Cidades da região podem ter que devolver R$ 220 mil ao Ministério da Saúde por não ter aplicado recursos destinados ao Centro de Atenção Psicossocial (Caps). Uma portaria, publicada pela pasta em 22 de novembro, lista os municípios que não teriam utilizado o valor no prazo determinado. Da região, aparecem os municípios de Arujá, Suzano, Biritiba Mirim e Salesópolis. Uma portaria de setembro do ano passado estabelece que os valores devem ser aplicados até três meses depois do recebimento. 
O maior valor entre as cidades do Alto Tietê listadas foi destinado para Suzano, que recebeu R$ 150 mil. De acordo com a prefeitura, o recurso destinado à ampliação do atendimento do Caps AD (Álcool e outras Drogas) para 24 horas não foi usado ainda " porque não há a retaguarda de um hospital regional - no caso, o Hospital Regional de Ferraz de Vasconcelos".
O Pronto-Socorro Psiquiátrico da unidade hospitalar, atualmente desativado para reforma, ofereceria condições e estrutura para atender um paciente psiquiátrico no caso de crise, segundo a administração suzanense. Com apoio do Ministério Público, Suzano informa que solicitou ao Estado, por meio do Consórcio de Desenvolvimento dos Municípios do Alto Tietê (Condemat), esta retaguarda. "Assim que esta retaguarda estiver implantada, o quadro de funcionários em Suzano poderá ser ampliado e a pasta vai solicitar o recurso para deixar o serviço funcionando 24 horas por dia", informou em nota.
Para Arujá foram destinados R$ 30 mil.

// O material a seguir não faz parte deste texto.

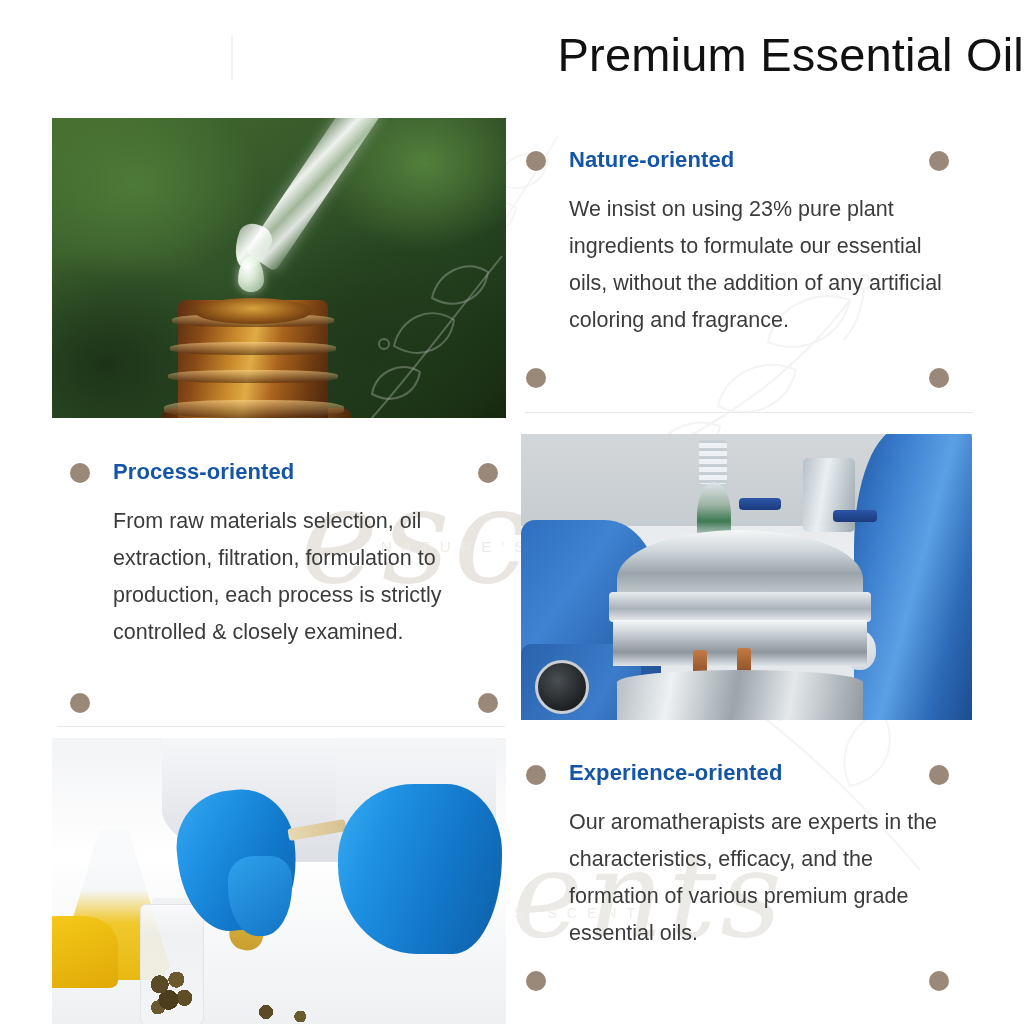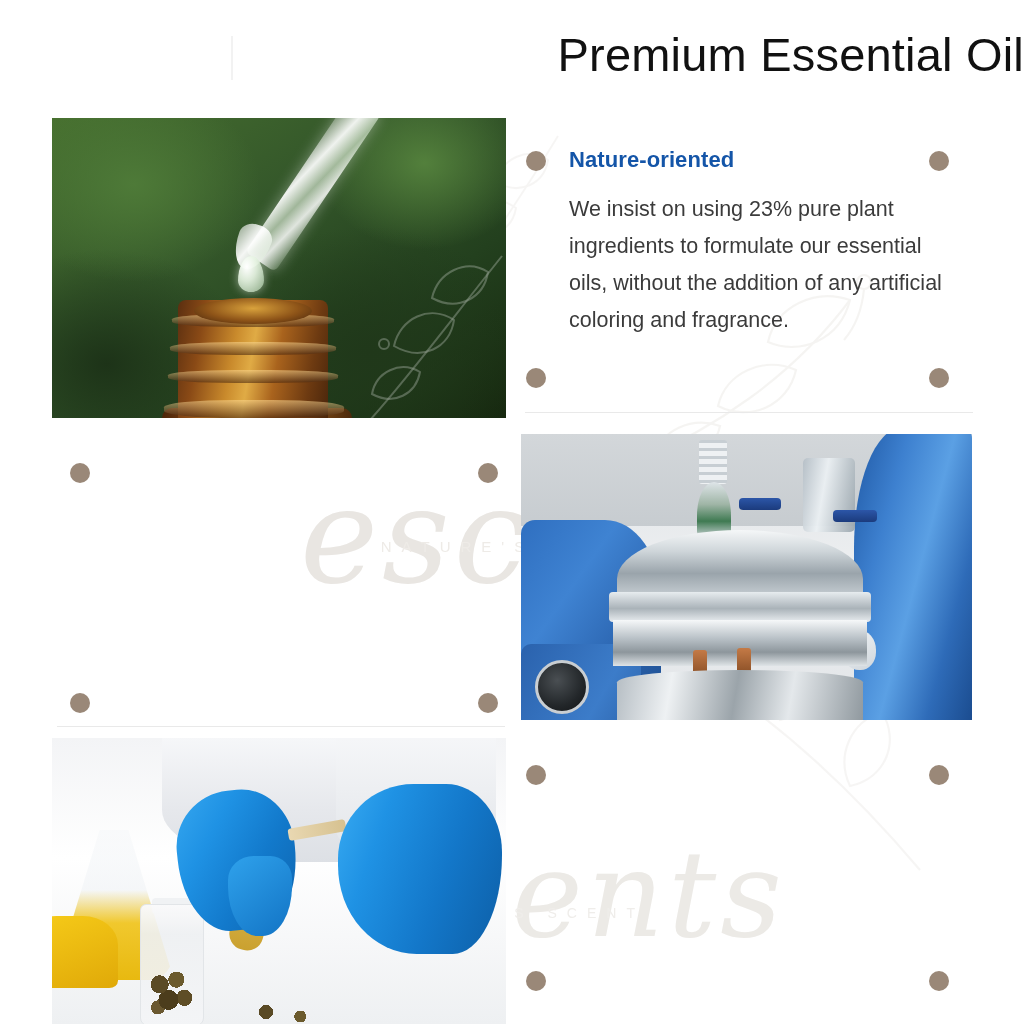--- a/index.html
+++ b/index.html
@@ -530,6 +530,10 @@
   <div class="dot" style="left:526px; top:368px;"></div>
   <div class="dot" style="left:929px; top:368px;"></div>
 
+  <div class="block block-2">
+    <h2 class="block-heading">Process-oriented</h2>
+    <p class="block-body">From raw materials selection, oil extraction, filtration, formulation to production, each process is strictly controlled &amp; closely examined.</p>
+  </div>
   <div class="dot" style="left:70px;  top:463px;"></div>
   <div class="dot" style="left:478px; top:463px;"></div>
   <div class="dot" style="left:70px;  top:693px;"></div>

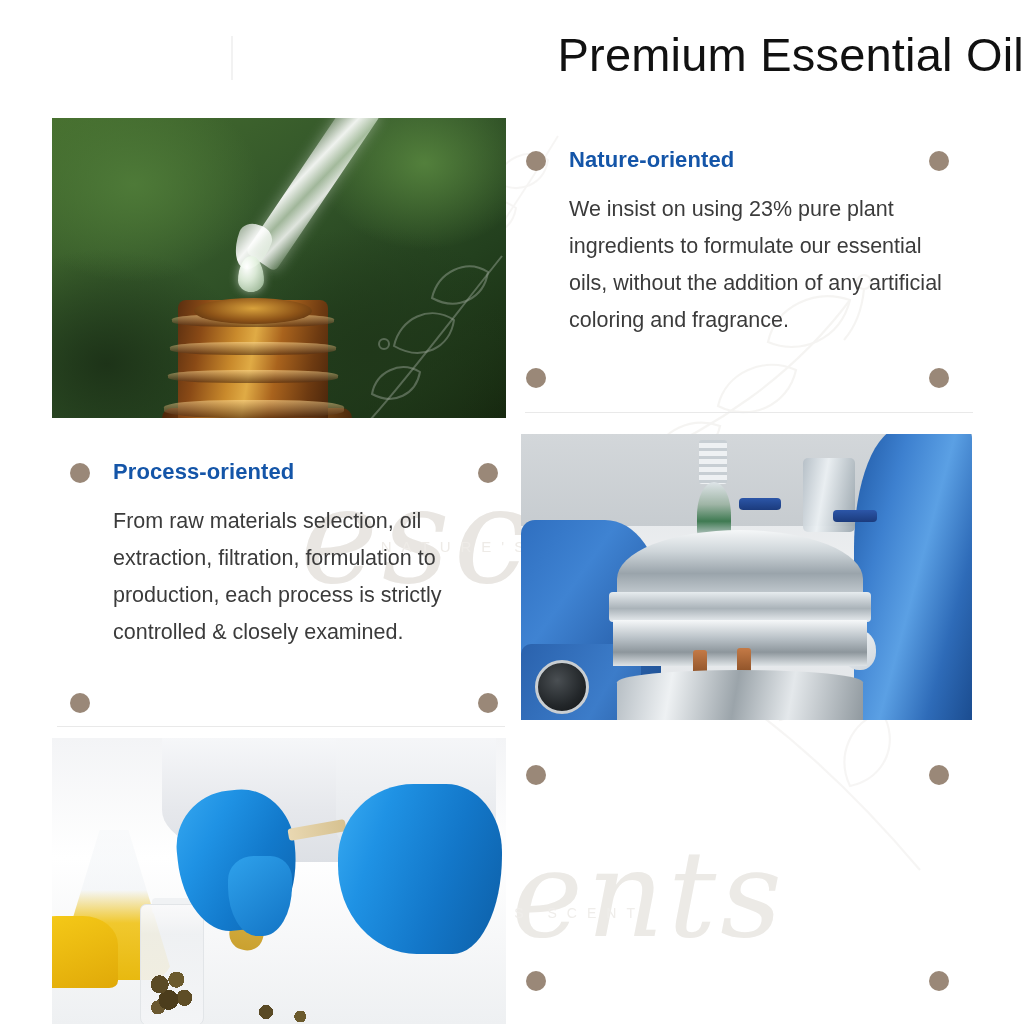--- a/index.html
+++ b/index.html
@@ -539,6 +539,10 @@
   <div class="dot" style="left:70px;  top:693px;"></div>
   <div class="dot" style="left:478px; top:693px;"></div>
 
+  <div class="block block-3">
+    <h2 class="block-heading">Experience-oriented</h2>
+    <p class="block-body">Our aromatherapists are experts in the characteristics, efficacy, and the formation of various premium grade essential oils.</p>
+  </div>
   <div class="dot" style="left:526px; top:765px;"></div>
   <div class="dot" style="left:929px; top:765px;"></div>
   <div class="dot" style="left:526px; top:971px;"></div>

Segundo a prefeitura, "a Secretaria de Saúde enviou ofício em 4 de dezembro ao Ministério da Saúde, com base em orientações da Secretaria de Estado da Saúde, solicitando a concessão de novo prazo para o início de funcionamento do CAPS II e, consequentemente, a não devolução do recurso financeiro".
A pasta ainda ressalta que a habilitação do serviço depende de adaptações no prédio, que funciona na Vila Riman. "Atualmente, encontra-se em trâmite na Vigilância Sanitária Estadual na região o projeto arquitetônico para a emissão de laudo técnico de avaliação, que permitirá o início e conclusão da obra de adequação da edificação", concluiu.
Na sessão da Câmara de Arujá da última quarta-feira, o vereador Renato Caroba (PT) alertou sobre o caso. Para ele, o não investimento é um retrocesso para o município, que carece de recursos financeiros e nunca antes em sua história passou por uma situação tão crítica na área da saúde. Biritiba Mirim e Salesópolis receberam R$ 20 mil cada para aplicação no setor.